How would our parenting outlook change if we realized that obedience is often about "counting the cost" OF THE ACT OF SUBMISSION, and then deciding to submit anyways? For, from a child's viewpoint, every parental request entails a giving up of his or her desires, followed by a doing of something he or she does not really feel like doing. It is hard to stop playing legos, and then set the table for supper. It is hard to give up the rights to one's toys, and then share them with someone else. It is hard to stop swimming in order to get home on time to fix daddy's dinner.

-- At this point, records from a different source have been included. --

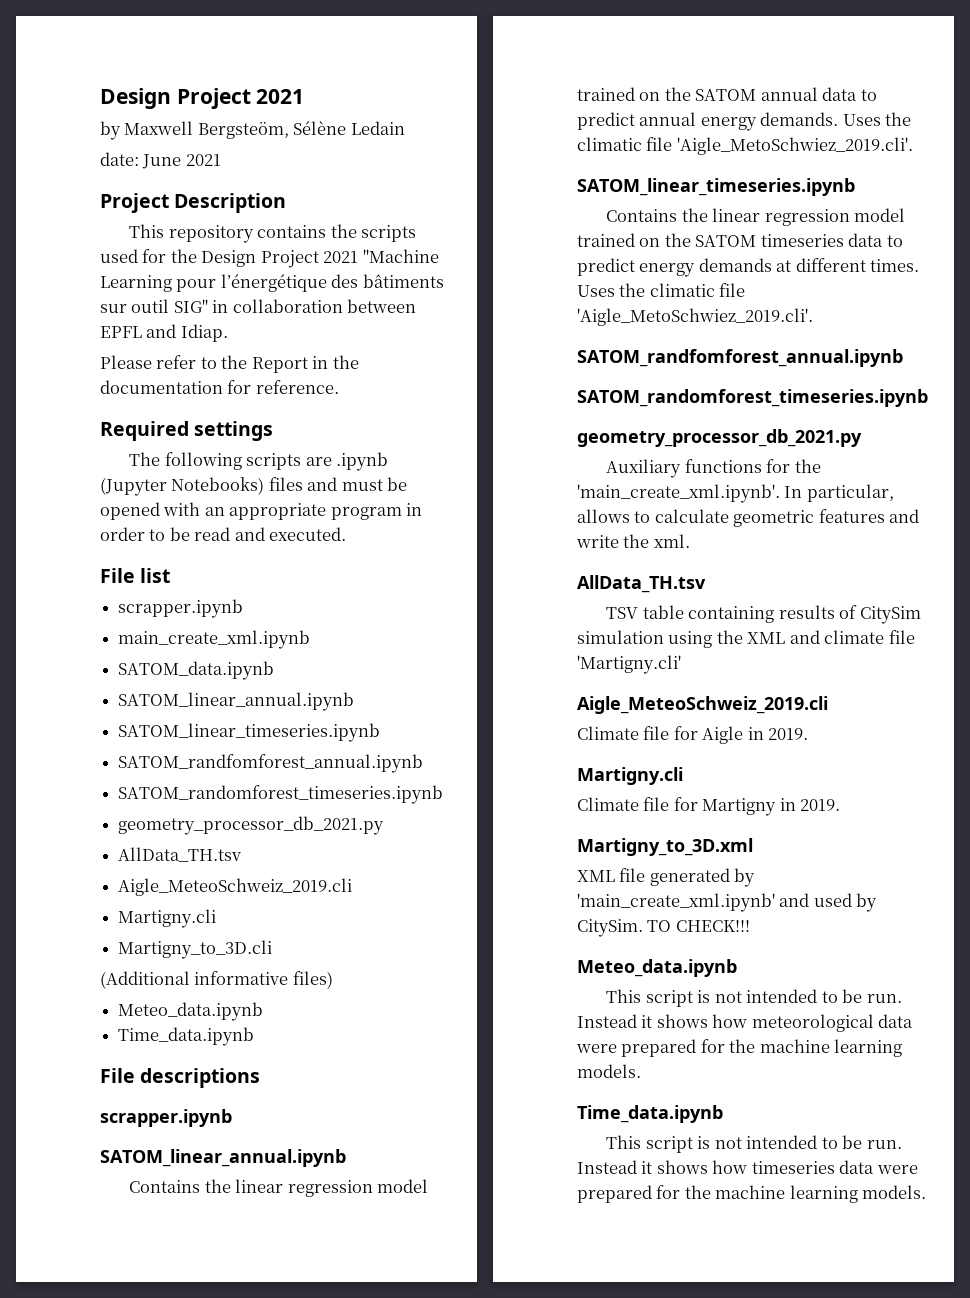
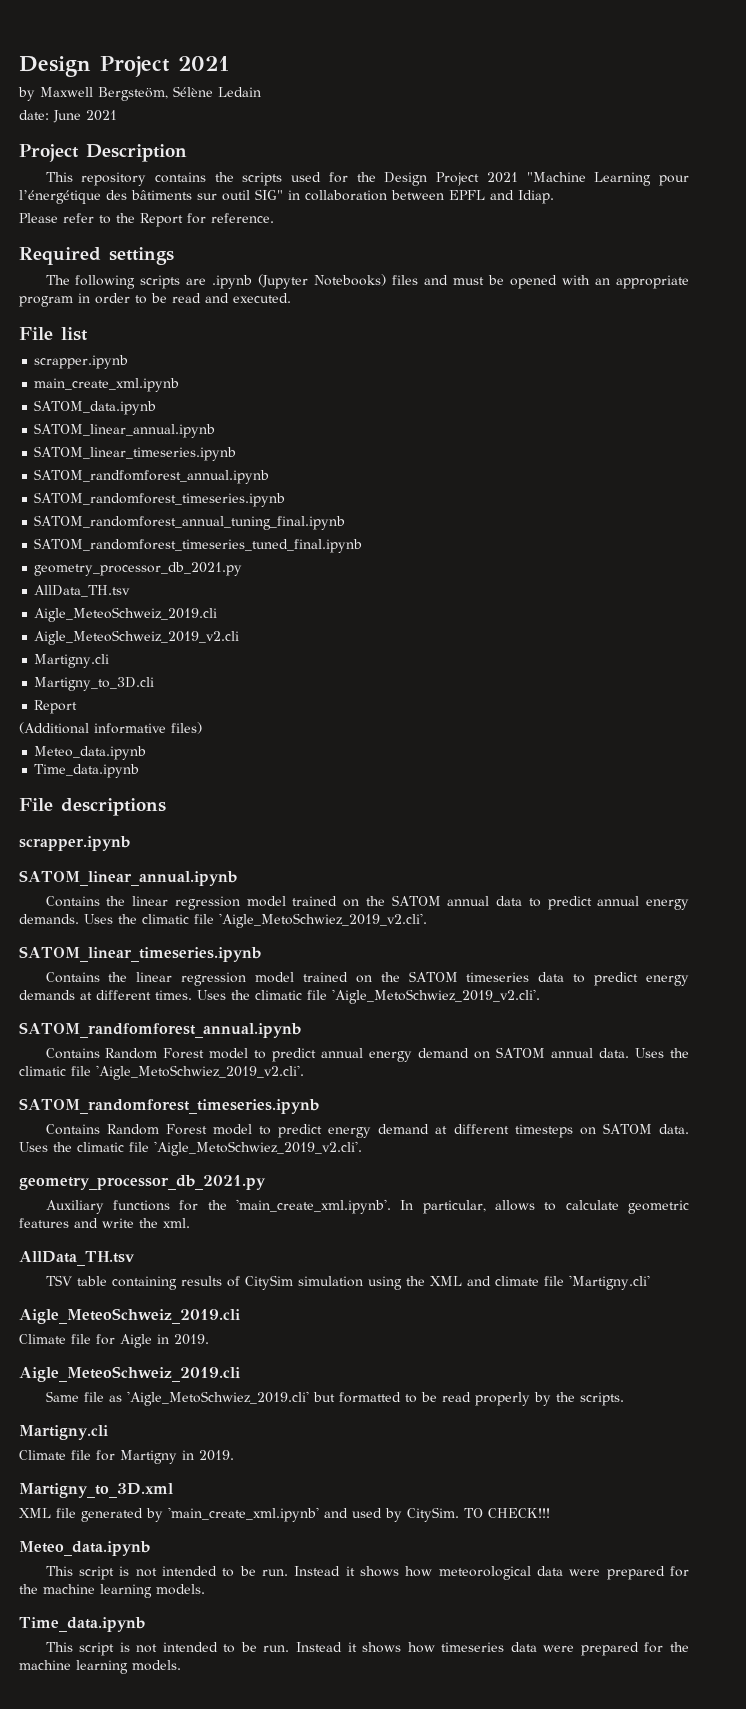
- Please refer to the Report in the documentation for reference.
+ Please refer to the Report for reference.
+ SATOM_randomforest_annual_tuning_final.ipynb
+ SATOM_randomforest_timeseries_tuned_final.ipynb
+ Aigle_MeteoSchweiz_2019_v2.cli
  Martigny_to_3D.cli
+ Report
- Contains the linear regression model trained on the SATOM annual data to predict annual energy demands. Uses the climatic file 'Aigle_MetoSchwiez_2019.cli'.
+ Contains the linear regression model trained on the SATOM annual data to predict annual energy demands. Uses the climatic file 'Aigle_MetoSchwiez_2019_v2.cli'.
- Contains the linear regression model trained on the SATOM timeseries data to predict energy demands at different times. Uses the climatic file 'Aigle_MetoSchwiez_2019.cli'.
+ Contains the linear regression model trained on the SATOM timeseries data to predict energy demands at different times. Uses the climatic file 'Aigle_MetoSchwiez_2019_v2.cli'.
  SATOM_randfomforest_annual.ipynb
+ Contains Random Forest model to predict annual energy demand on SATOM annual data. Uses the climatic file 'Aigle_MetoSchwiez_2019_v2.cli'.
  SATOM_randomforest_timeseries.ipynb
+ Contains Random Forest model to predict energy demand at different timesteps on SATOM data. Uses the climatic file 'Aigle_MetoSchwiez_2019_v2.cli'.
  Climate file for Aigle in 2019.
+ Aigle_MeteoSchweiz_2019.cli
+ Same file as 'Aigle_MetoSchwiez_2019.cli' but formatted to be read properly by the scripts.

In our house, both of our children daily "count the cost" of obedience. The little lady, who is really very little, usually "counts the cost" to mamma's embrace and words of understanding. The little man sometimes counts the cost with shrieks of "I don't want to!" And we understand, obedience is hard. We give the little man all the time he needs to feel ready to willingly obey. And the outcome of little man's cries, always met with understanding, love, and compassion, mixed with some matter-of-factness? A red-eyed, smiling guy, cheerfully declaring "Ok, mom. I'll do what you say! I'm ready now!" And when the task is finished, the parental request genuinely submitted to, there is a real pride in that little guy's bearing, a knowledge that he is able to do the right thing, even when it's hard, a confidence that any river can be crossed, any mountain climbed: a true obedience learned from things suffered.

Oh, the joy of parenting that allows us to walk beside our children each step of the way; the insight gained as our children mature! Moms and dads, as I have said so many times before, parenting by grace can get so loud and messy, but it is worth more than all the treasures that money can buy.